Where’d y’all go?

All my viewers must be on vacation this week so I’m left to my own amusement and devices. I am still hand sewing, binding and sleeves. That reminds me I need to print a label for this too and soon.

I wrote off some pretty fine haiku in the past couple days and got some nice re-tweets: always a nice feeling.

While someone is trying to make some sense out of my admittedly mushy essay about Frankenstein, I read four by my co-students and was amazed and not so delighted. One was about War of the Worlds by HG Wells. Sort of a ramble-y essay but see, that book’s not on our reading list and HG Wells isn’t for a couple weeks yet… Two were all right, not over the top fabulous or anything but all right.

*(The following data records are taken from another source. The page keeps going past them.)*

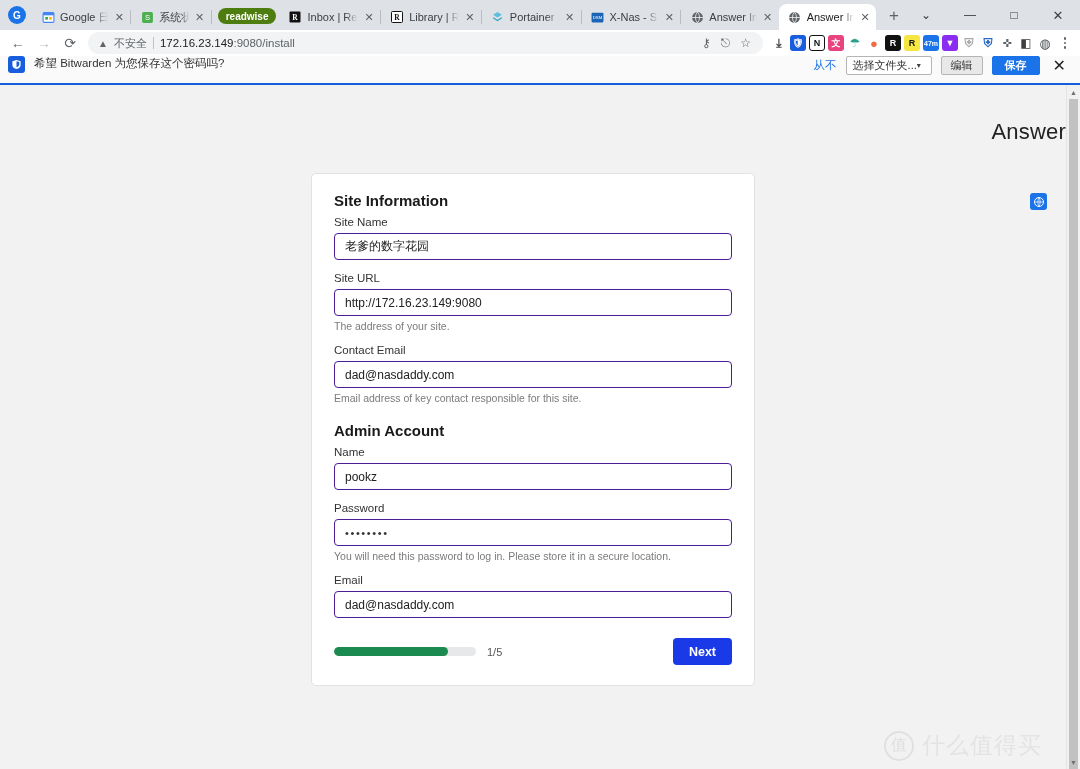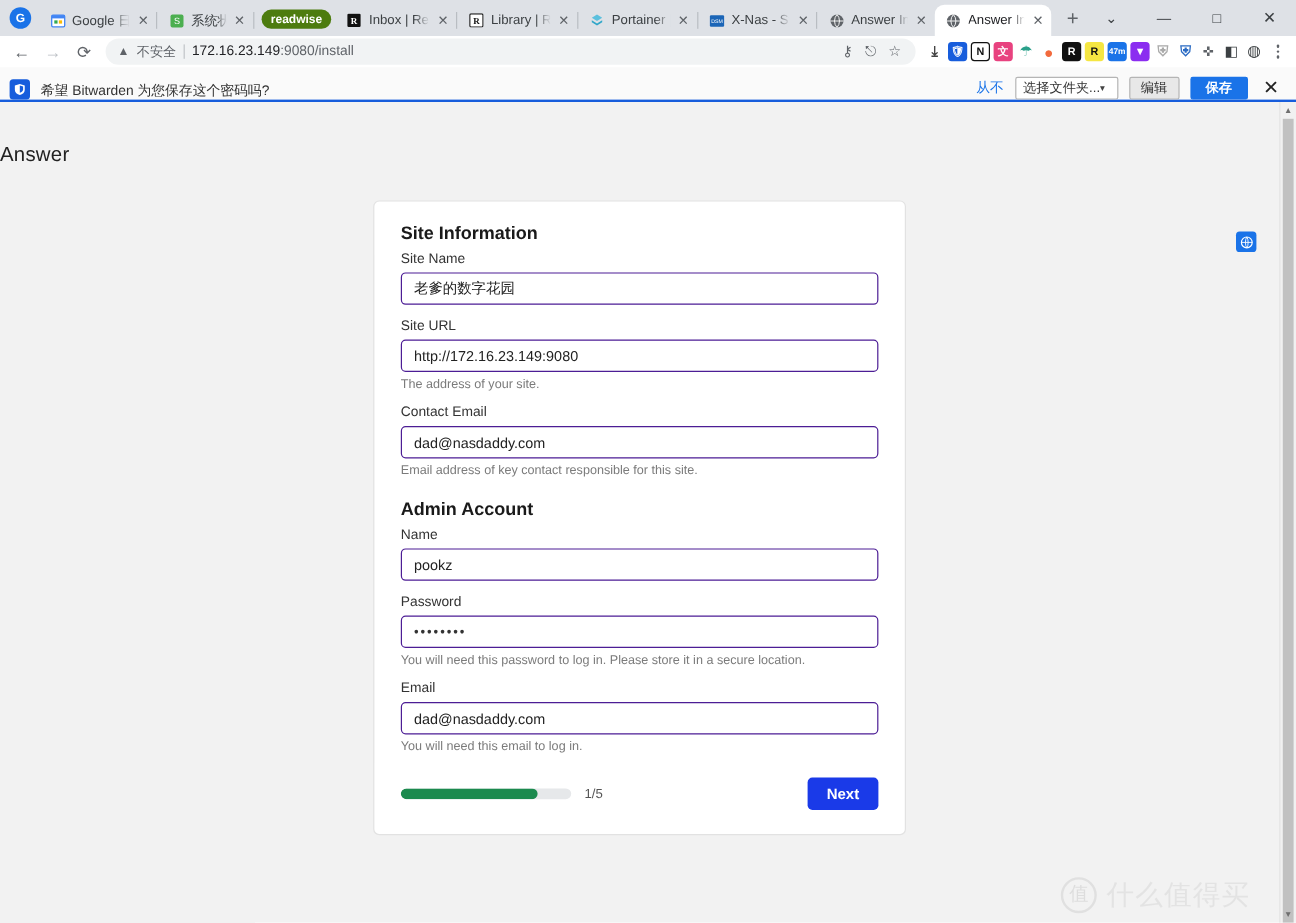"希望 Bitwarden 为您保存这个密码吗?" .notif { align-items: flex-end -> flex-start }
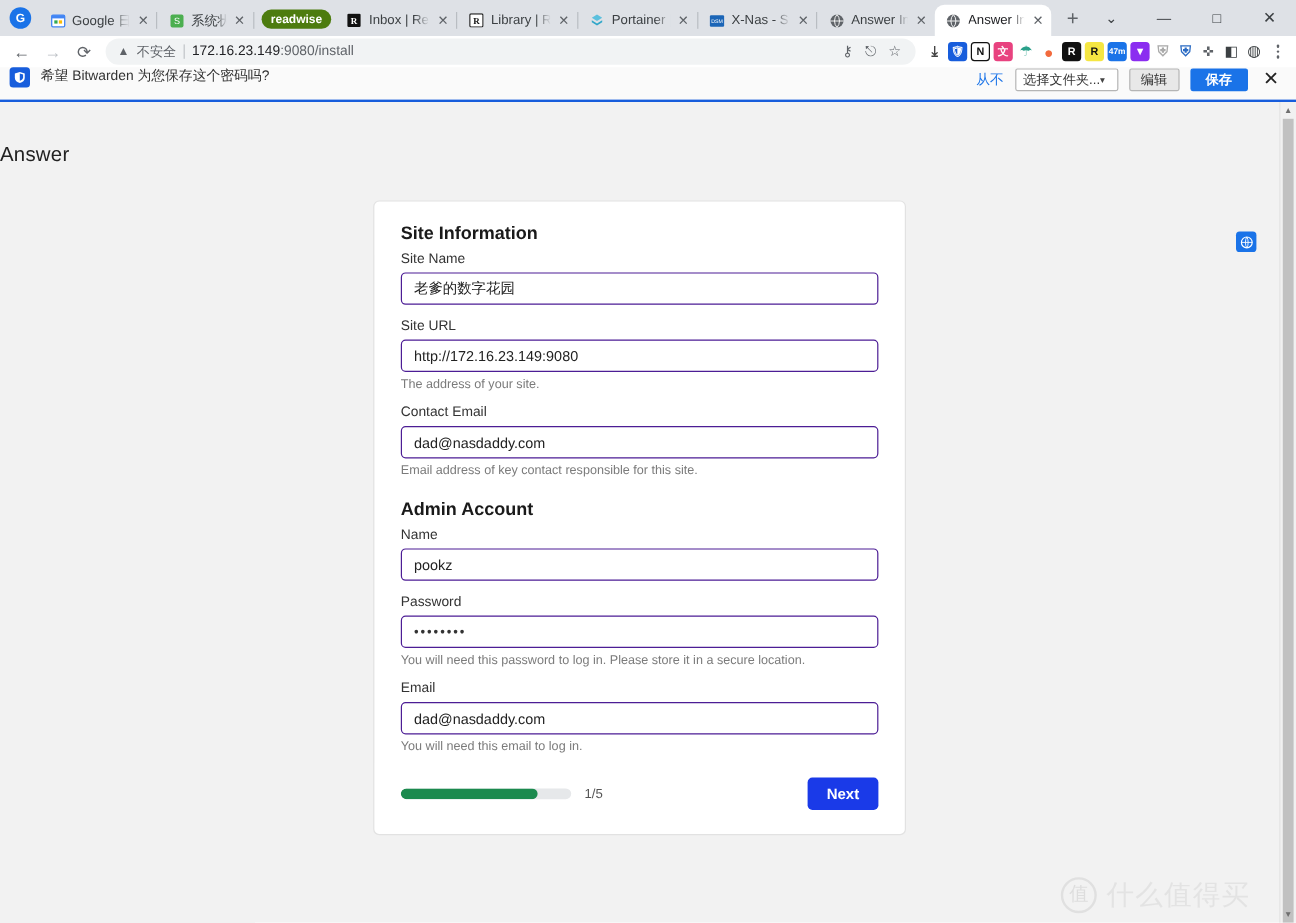"Answer" .page-title { font-size: 17px -> 22px; text-align: left -> right }
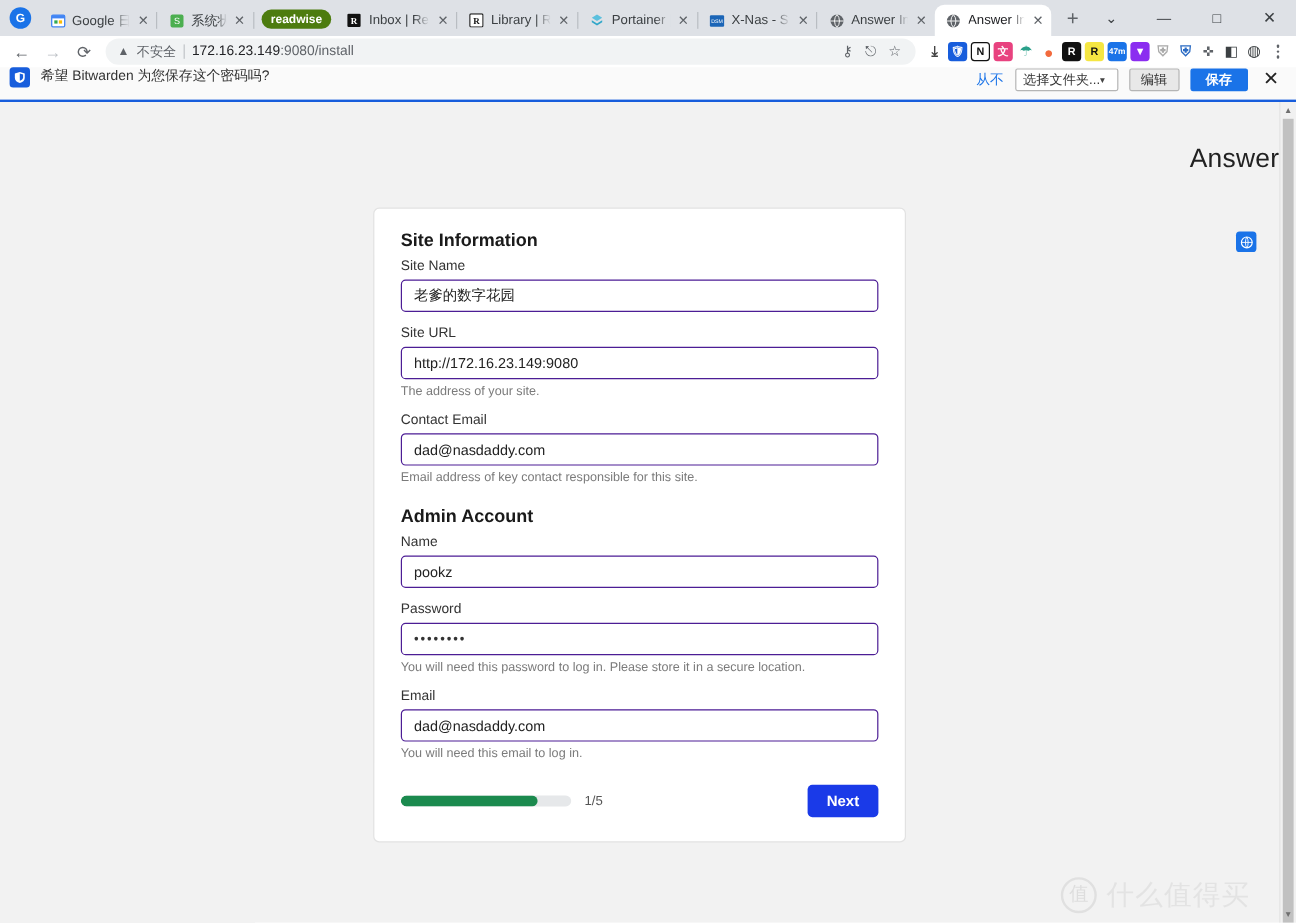"You will need this email" div.field-help { html: <div>You will need this email to log in.</div> -> none }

The first one I read I’m going to quote here just to amuse myself in the future when confronted with a need to laugh heartily over something ridiculous. It included:

They [the Shelleys] added language, giving the document enough physical weight and bulk to appear novel-like when sitting on the bookshelf, but failed to compellingly expand the story, metaphor or characters. They added weight with words lacking substance or purpose. Pages of monotonous monologue; heaped reams of repetitious rhetoric reeking of horse manure reinforced with the feces of swine failed to convert short story into novel. Limpid studies of minor characters and anecdotes inappreciably affiliated with plot distract from rather than contribute to the transformation. The primary narrator, Victor Frankenstein, exhibits one outstanding characteristic: self-importance. He endlessly assures listeners of his decorum, acumen and magnanimity but his actions betray an in-vertebrate quitter, unenlightened thinker and bad scientist consumed by narcissistic self-pity. Deep as a paper-doll, he describes with baroque excess his failure to resolve the singular situation set up by his creation of the monster.

I trust more people will have read and continue to read Frankenstein than will read the submitter of this gem. My response:

This is not an essay crafted “to enrich the reading of a fellow student who is both intelligent and attentive to the readings and to the course.” It is an emotional, rude and vicious book review that is useful only to your ego.

When my eyes arrived at: “words lacking substance or purpose. Pages of monotonous monologue; heaped reams of repetitious rhetoric reeking of horse manure reinforced with the feces of swine ” in paragraph two, I knew I would only need to quote your own words to summarize my judgement of this assignment. Thank you for wasting my time.